Scheherazade (pronounced "sheh-heh-rah-ZAH-day") is a Persian name derived from Sahrazad, a name recorded by a scholar named Ibn al-Nadim. The meaning he proscribed to the name was "she whose land is free." Other sourced state that the name means "born in the city" or "of noble lineage." The popular fairy tale character was partially based off of another legendary queen. Homay, daughter of Bahman, was sometimes known as Cehrazad, meaning "she who appears noble."
This is the name of the legendary Persian queen and the storyteller in One Thousand and One Nights, a compilation of folk tales throughout West and South Asia. Scheherazade's story is what is known as a frame story, a literary technique in which the main narrative exists for the purpose of setting the stage for other stories. So in a way, Scheherazade is really just a device much like how The Illustrated Man really isn't about The Illustrated Man. One Thousand and One Nights includes a wide variety of genres. Some are very long while others only last one sentence. The English translations added popular stories like "Aladdin and the Wonderful Lamp," "The Adventures of Sinbad the Sailor," and "Ali Baba and the Forty Thieves."
Most people have at least a passing familiarity with Scheherazade's story. Before he met Scheherazade, King Shahryar was married to a woman who turned out to be unfaithful. Unable to trust a woman again, he would marry a new virgin only to behead her the next day. Eventually the Vizier cannot find any more women. Against her father's wishes, the Vizier's daughter volunteers as the new bride. That would be Scheherazade.

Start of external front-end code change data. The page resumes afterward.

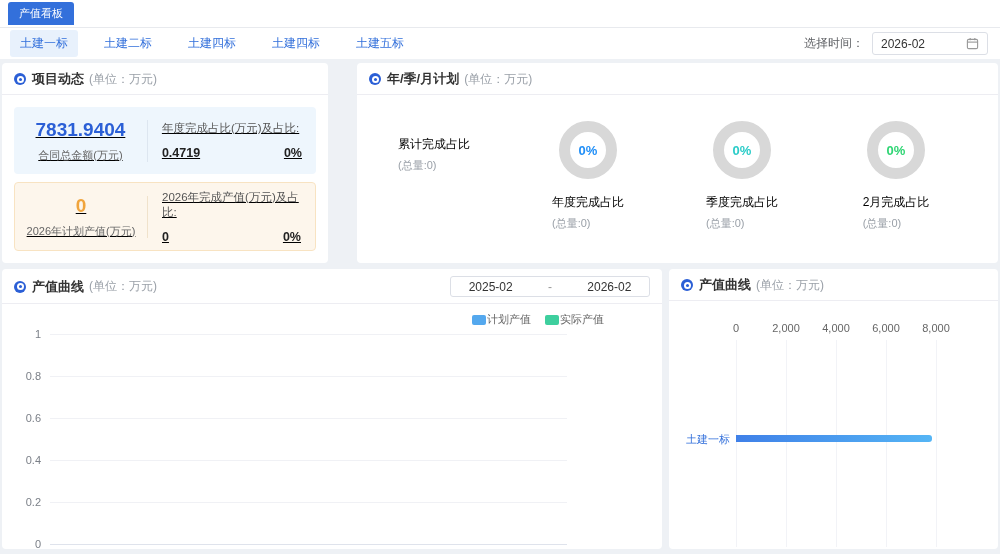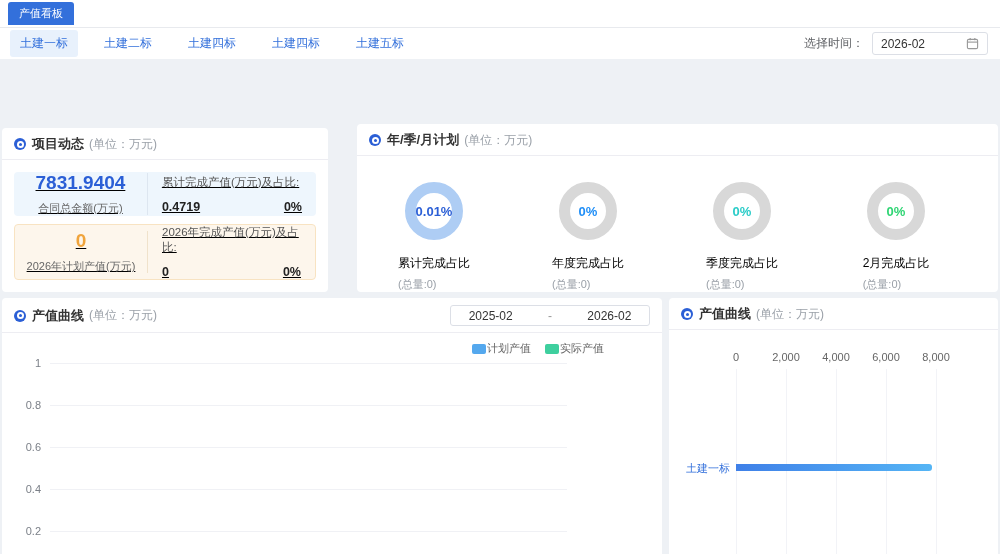"项目动态" .row1 { align-items: flex-end -> none; height: 229px -> 200px }
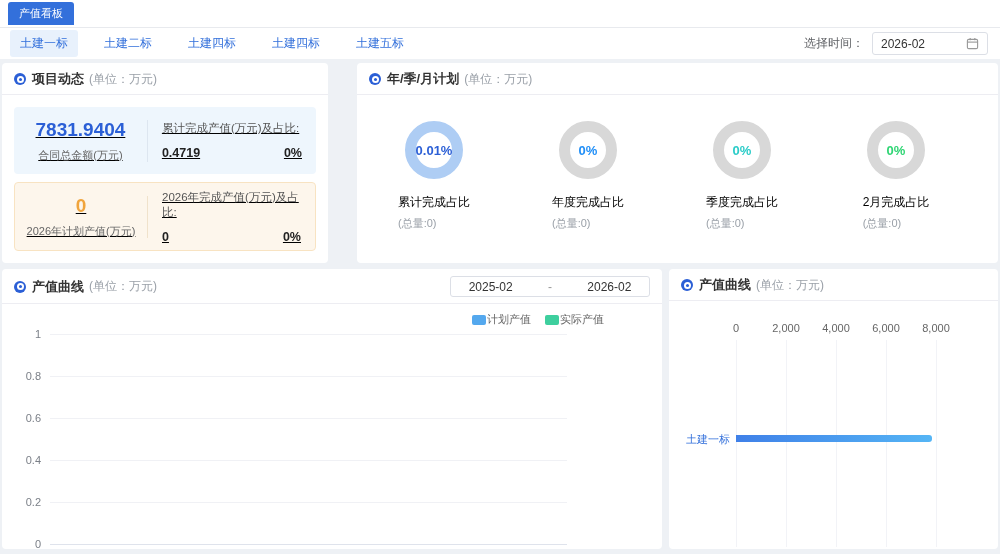"累计完成产值(万元)及占比:" div.sc-rt { text: 累计完成产值 -> 年度完成占比 }
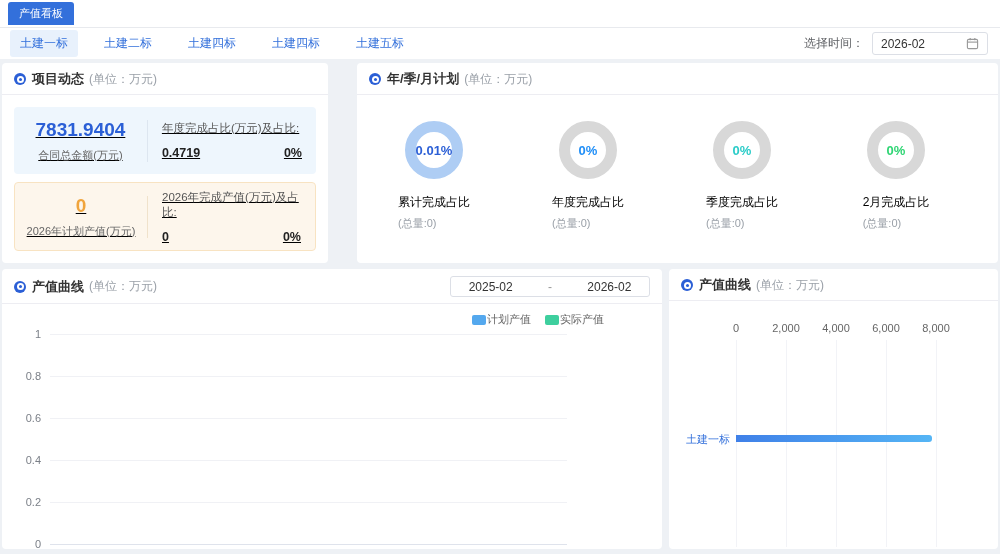"0.01%" div.donut-ring { html: <div> <span>0.01%</span> </div> -> none }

Scheherazade was a very bookish girl, and was determined to stay alive. So that night she asked the King if she could bit farewell to her beloved sister Dinazade. Dinazade asked Scheherazade to tell her a story, which was preplanned. The King listened to her all through the night, but then Scheherazade stopped in the middle. The King wanted her to continue, but Scheherazade replied that she couldn't because it was dawn and therefore it was time for her execution. He had no choice but to allow her to live for another night. The next night, she finished the story but left the next one unfinished. So the King had to allow her to live for the next night. After 1,001 nights and having given birth to three princes, Scheherazade finally ran out of stories. But the King had fallen in love with her and decided to make her Queen.
Scheherazade has been a well known character in the Western world for a very long time, but her name has never been a popular name in the United States. It's a heck of a name to figure out how to spell and pronounce if you're unfamiliar with it. Still, it has a positive association and an exotic sound. There are lots of reasons to be attracted to it.